EXERCISE AIM: Look below for the line that contains "in output_text/ folder", then copy it and each following line exactly, through and including the line that contains "in piper/ folder".

Stored data:
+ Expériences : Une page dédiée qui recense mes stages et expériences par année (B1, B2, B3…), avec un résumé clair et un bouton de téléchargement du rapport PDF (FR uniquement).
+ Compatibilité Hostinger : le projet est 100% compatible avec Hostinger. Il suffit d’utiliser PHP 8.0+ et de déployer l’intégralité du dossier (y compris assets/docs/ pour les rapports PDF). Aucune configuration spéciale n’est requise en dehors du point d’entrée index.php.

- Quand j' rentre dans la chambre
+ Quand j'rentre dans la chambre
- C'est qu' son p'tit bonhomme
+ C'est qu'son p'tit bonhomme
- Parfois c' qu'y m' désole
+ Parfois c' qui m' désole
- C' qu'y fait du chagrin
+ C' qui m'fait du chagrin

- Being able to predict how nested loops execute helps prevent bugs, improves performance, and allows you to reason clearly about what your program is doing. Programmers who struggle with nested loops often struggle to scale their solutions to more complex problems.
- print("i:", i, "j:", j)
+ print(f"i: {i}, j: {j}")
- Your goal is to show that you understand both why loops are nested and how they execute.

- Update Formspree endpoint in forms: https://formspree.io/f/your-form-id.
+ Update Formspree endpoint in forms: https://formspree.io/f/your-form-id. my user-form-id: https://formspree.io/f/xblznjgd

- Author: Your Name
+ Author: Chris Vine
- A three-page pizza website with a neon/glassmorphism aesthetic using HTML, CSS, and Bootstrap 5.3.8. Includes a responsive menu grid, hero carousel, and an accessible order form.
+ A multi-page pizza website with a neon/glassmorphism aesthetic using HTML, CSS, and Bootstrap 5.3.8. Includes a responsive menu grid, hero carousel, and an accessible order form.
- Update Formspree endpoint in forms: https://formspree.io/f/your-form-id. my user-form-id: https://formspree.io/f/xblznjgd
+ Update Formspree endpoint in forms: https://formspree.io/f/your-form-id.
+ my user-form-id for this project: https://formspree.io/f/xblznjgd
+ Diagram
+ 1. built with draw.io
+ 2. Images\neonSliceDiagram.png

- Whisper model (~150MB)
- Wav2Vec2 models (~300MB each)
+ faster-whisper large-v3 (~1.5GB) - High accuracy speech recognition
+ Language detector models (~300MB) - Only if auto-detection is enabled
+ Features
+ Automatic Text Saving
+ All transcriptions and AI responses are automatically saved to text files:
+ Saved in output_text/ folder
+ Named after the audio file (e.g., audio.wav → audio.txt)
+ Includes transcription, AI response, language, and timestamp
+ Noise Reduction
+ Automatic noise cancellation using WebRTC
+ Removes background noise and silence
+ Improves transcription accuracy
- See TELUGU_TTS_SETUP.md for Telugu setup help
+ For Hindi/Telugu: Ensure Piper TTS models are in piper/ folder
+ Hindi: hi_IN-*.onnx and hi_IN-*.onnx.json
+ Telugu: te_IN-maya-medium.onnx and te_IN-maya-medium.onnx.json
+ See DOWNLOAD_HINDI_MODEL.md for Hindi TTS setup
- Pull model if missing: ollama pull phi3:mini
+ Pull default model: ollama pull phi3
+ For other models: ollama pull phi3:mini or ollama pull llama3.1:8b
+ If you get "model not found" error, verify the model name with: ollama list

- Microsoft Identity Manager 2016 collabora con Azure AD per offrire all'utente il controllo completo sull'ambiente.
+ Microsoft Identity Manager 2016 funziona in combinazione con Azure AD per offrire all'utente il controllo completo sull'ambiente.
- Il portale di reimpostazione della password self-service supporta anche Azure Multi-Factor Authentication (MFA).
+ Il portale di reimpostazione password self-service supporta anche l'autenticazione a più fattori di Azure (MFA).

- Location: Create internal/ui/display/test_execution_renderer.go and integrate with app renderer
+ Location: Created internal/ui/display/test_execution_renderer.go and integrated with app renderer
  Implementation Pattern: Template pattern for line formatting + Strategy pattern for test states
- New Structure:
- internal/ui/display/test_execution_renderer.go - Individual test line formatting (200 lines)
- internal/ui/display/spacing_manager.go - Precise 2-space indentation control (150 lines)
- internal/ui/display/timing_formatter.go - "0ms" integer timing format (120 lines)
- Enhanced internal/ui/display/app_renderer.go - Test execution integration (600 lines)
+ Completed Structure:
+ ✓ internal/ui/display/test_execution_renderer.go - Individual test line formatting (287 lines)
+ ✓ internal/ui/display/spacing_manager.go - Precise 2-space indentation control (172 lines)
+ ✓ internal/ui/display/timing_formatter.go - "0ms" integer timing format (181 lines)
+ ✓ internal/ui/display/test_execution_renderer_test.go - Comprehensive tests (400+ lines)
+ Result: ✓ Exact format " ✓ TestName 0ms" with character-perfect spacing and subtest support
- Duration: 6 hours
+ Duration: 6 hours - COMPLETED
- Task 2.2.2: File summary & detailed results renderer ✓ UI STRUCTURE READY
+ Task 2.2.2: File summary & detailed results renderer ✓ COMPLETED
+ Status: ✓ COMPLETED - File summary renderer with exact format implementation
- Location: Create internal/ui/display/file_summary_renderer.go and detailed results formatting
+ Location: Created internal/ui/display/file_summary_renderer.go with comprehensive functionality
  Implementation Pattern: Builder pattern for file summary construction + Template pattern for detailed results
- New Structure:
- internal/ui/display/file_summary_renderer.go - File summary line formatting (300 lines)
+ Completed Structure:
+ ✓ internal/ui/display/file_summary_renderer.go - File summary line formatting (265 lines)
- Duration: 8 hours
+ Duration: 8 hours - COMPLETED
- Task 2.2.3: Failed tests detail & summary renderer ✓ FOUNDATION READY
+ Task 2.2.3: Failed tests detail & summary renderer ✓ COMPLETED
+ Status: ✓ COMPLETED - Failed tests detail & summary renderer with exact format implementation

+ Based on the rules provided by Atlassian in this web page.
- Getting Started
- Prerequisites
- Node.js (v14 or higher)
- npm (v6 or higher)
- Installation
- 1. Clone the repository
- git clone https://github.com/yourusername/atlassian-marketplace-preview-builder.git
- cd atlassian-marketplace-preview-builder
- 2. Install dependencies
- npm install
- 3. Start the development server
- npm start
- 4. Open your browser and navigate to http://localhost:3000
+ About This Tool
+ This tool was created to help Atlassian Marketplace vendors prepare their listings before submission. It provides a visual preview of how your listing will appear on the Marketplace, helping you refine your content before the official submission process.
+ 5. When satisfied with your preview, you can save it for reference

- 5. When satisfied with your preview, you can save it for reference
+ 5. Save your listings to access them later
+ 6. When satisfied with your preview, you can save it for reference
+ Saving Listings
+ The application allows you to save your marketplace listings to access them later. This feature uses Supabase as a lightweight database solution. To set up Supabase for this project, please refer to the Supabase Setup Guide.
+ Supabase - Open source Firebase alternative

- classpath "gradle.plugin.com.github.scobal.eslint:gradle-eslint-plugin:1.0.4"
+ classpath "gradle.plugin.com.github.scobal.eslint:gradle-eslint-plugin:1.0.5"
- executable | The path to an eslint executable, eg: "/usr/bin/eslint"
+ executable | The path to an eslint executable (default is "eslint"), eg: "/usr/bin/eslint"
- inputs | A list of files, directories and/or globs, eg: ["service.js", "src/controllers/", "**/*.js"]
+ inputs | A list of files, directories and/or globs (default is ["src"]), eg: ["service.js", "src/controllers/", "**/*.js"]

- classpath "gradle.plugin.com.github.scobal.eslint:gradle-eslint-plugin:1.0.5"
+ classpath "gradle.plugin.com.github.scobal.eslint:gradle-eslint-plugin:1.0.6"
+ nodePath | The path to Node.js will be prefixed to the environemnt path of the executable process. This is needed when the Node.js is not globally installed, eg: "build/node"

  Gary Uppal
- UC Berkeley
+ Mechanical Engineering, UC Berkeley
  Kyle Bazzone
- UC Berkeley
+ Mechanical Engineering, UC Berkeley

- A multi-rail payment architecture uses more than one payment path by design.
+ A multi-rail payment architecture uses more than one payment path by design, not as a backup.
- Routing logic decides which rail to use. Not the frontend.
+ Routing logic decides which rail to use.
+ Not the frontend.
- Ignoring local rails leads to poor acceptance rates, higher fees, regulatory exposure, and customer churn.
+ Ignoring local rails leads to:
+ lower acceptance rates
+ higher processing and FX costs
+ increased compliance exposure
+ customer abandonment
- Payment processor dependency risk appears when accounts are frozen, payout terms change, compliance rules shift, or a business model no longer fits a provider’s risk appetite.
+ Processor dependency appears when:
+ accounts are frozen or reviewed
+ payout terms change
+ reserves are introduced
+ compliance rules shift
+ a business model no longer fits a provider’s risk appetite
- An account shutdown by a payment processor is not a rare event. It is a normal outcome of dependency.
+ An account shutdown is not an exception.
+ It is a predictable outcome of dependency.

SOLUTION TO THE EXERCISE:
+ Saved in output_text/ folder
+ Named after the audio file (e.g., audio.wav → audio.txt)
+ Includes transcription, AI response, language, and timestamp
+ Noise Reduction
+ Automatic noise cancellation using WebRTC
+ Removes background noise and silence
+ Improves transcription accuracy
- See TELUGU_TTS_SETUP.md for Telugu setup help
+ For Hindi/Telugu: Ensure Piper TTS models are in piper/ folder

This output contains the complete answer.